ARM Vs. x86: The Secret Behind Intel Atom's Efficiency
By , Chris Angelini

Although the results we're looking at today are generated at Intel, we were on-site looking at and playing with the company's test equipment as the numbers were being run, observing the results. We’ve also done enough of our own analysis from previously-published reviews to confirm that these numbers make sense. Intel is picking the easiest competitor to beat (Tegra 3 running under Windows RT on a Microsoft Surface), but our own preliminary estimates suggest the 32 nm Atom is going to be roughly equivalent to Qualcomm's 28 nm APQ8060A in the ATIV Tab, and more efficient than the 32 nm Exynos 5 Dual in the Chromebook Series 3 XE303C12.

This past week, we were able to watch as Intel's engineers tore down tablets and identified critical points where microsoldering leads to a fancy version of a Fluke multimeter yields power consumption data for specific SoC and platform subsystems. Intel limited what we were able to photograph, and asked us to leave our camera outside specific rooms. But the tour was fully hands-on, and we were even able to test the power requirements for loading Tom's Hardware's home page. Our own benchmark data, extrapolated, is consistent with Intel's. At idle, Nvidia's Tegra 3 imposes similar draw as the Atom. But as workloads become more demanding, Intel's lead increases.

Is it possible that Intel’s numbers are off due to a calibration error? Sure, it’s possible. Scientists thought they had discovered particles traveling faster than light due to a calibration error. With that said, our back-of-the-envelope calculations using the Wh capacity of each device's battery compared to battery life and solving for wattage show that the numbers are believable.

Putting it All Together

The claim that x86 ISA suffers an inherent efficiency disadvantage to ARM does not hold true when you break down the power consumption of currently-available platforms sporting both architectures. They finish neck and neck in most cases. And, when it comes to Microsoft's Surface compared to Acer's W510, the Atom-powered tablet consistently edges out Nvidia's Tegra 3.
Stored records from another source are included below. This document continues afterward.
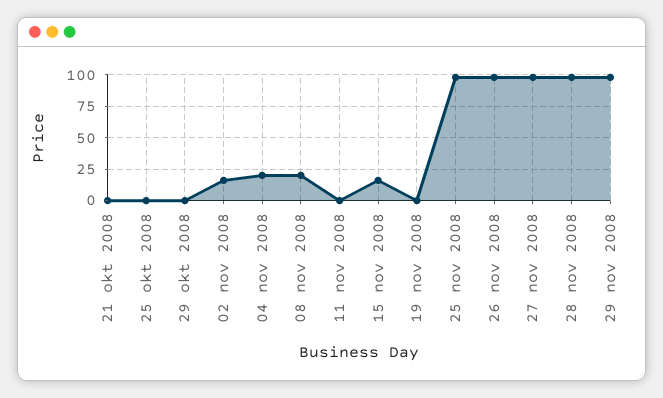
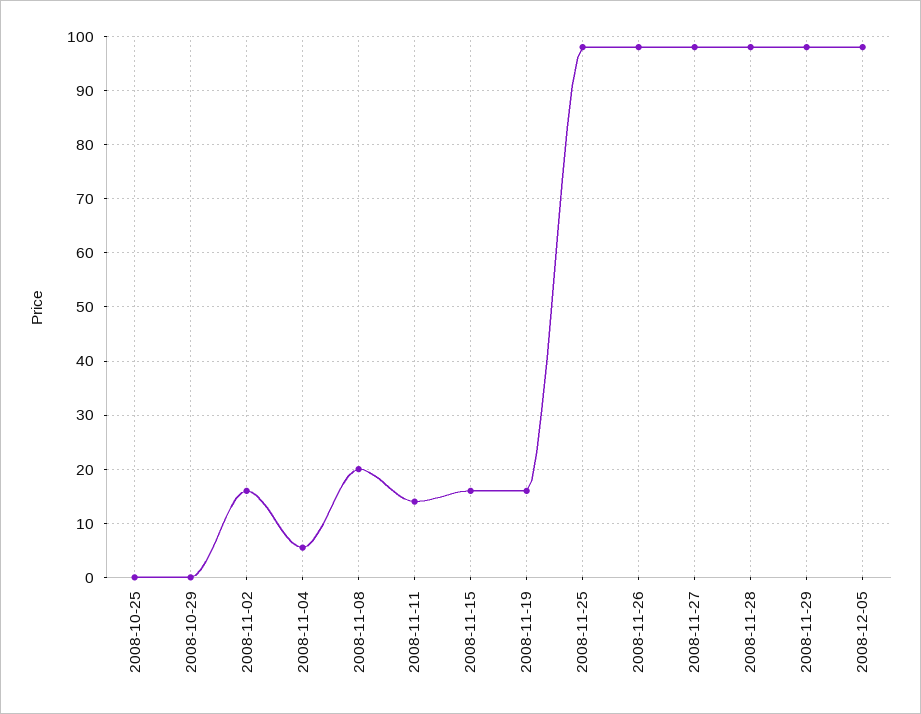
21 okt 2008: 0 -> none
04 nov 2008: 20 -> 6
11 nov 2008: 0 -> 14
19 nov 2008: 0 -> 16
2008-12-05: none -> 98

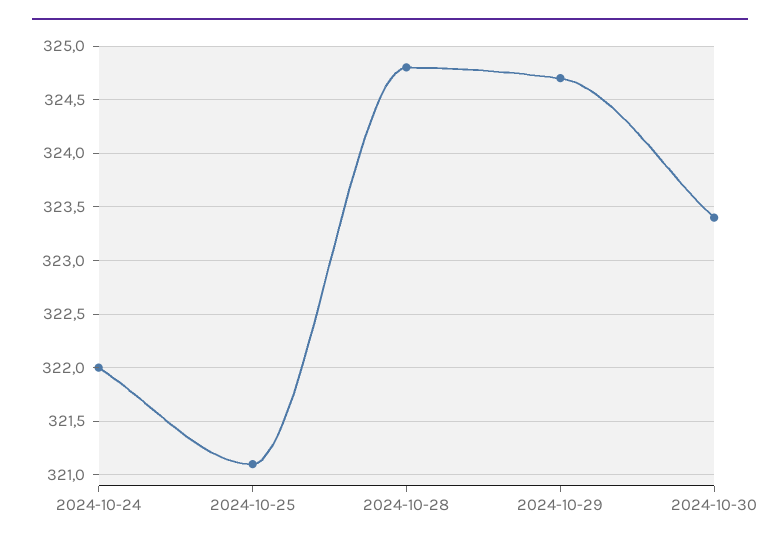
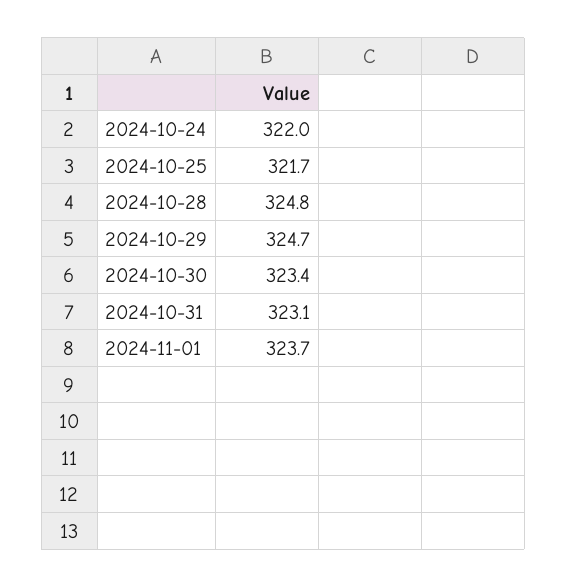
2024-10-25: 321.1 -> 321.7
2024-10-31: none -> 323.1
2024-11-01: none -> 323.7

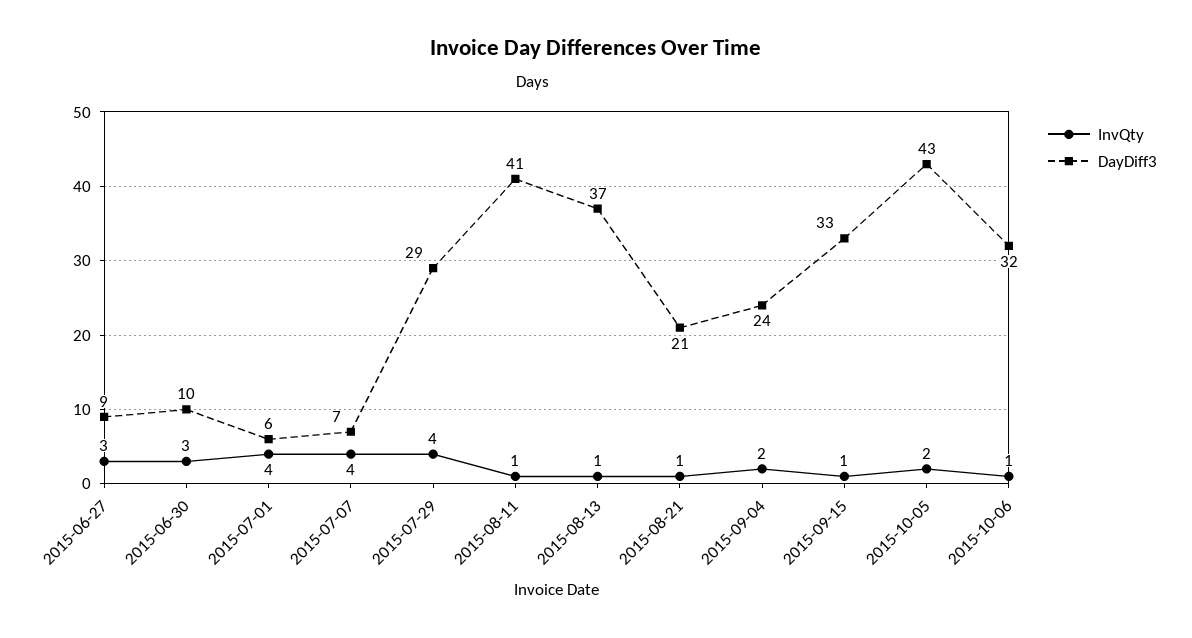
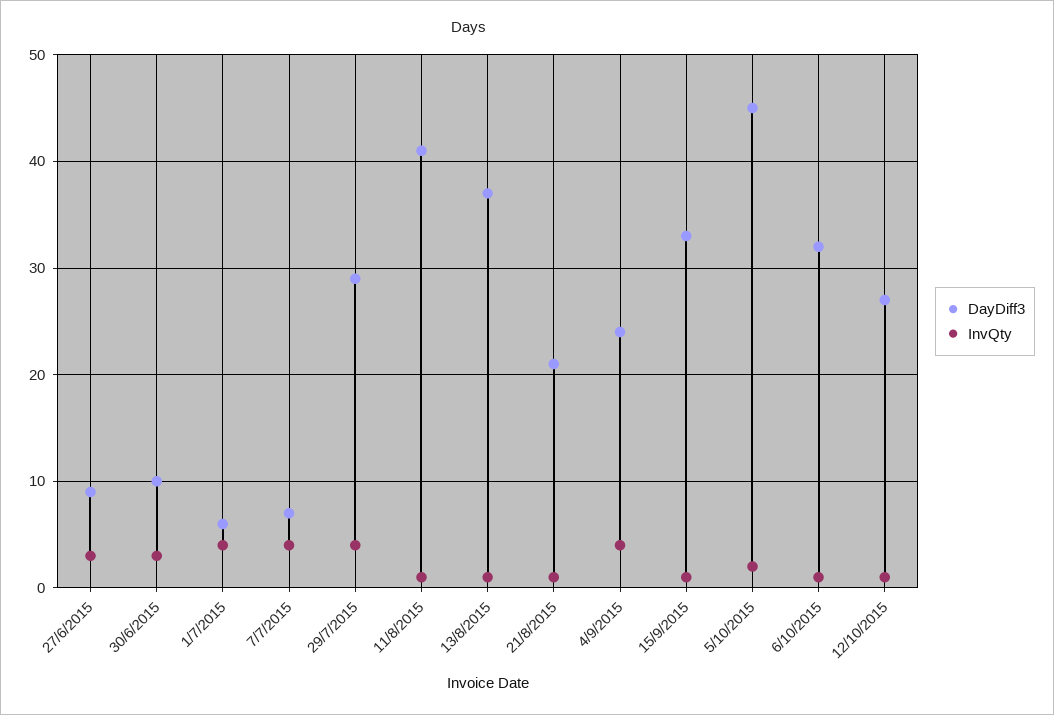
InvQty, 2015-09-04: 2 -> 4
DayDiff3, 2015-10-05: 43 -> 45
DayDiff3, 12/10/2015: none -> 27
InvQty, 12/10/2015: none -> 1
In general, our analysis suggests that the ARM-based CPU core is excellent at doing nothing, but starts to require considerably more power during computationally-intensive workloads. Even at idle, though, the Acer W510 uses less power than Microsoft's Surface. In this scenario, the CPU cores aren't cranking away, but the graphics core is still refreshing the screen and reading from memory. This constant reading taxes the memory controller, and is one reason why the Atom maintains low power consumption. Under heavier loads, we saw the Tegra 3 take a double hit as CPU power use ramped up quickly, along with the memory controller's draw. 

Even though manufacturing technology is one of Intel's obvious strengths, the efficiency of its memory controller also becomes quite apparent in the company's power measurements. Intel and AMD have both pointed out the challenges facing ARM as it moves to 64-bit out-of-order execution, since both companies took years to refine and perfect their own implementations. Memory control is just another one of those areas Intel and AMD dedicate a lot of R&D to optimizing. Need further proof? Our calculations (and conversations with multiple engineers from multiple companies, who we cannot name) suggest that Apple's CPU designs also host efficient memory controllers. Jim Keller was at Apple during the development of the A4, A5, and A6 SoCs, and was also a key player during the development of AMD’s Athlon 64 and its own integrated memory controller.

The secret of Atom’s power efficiency is simple. The CPU's handicap at idle is overcome under load, when work is actually being performed, and by a more efficient memory subsystem that is always active. Although Intel continues to use branding many enthusiasts associate with underpowered computing and graphics in cheap netbooks, the Z2760 is a different chip than the N450 so many of us remember.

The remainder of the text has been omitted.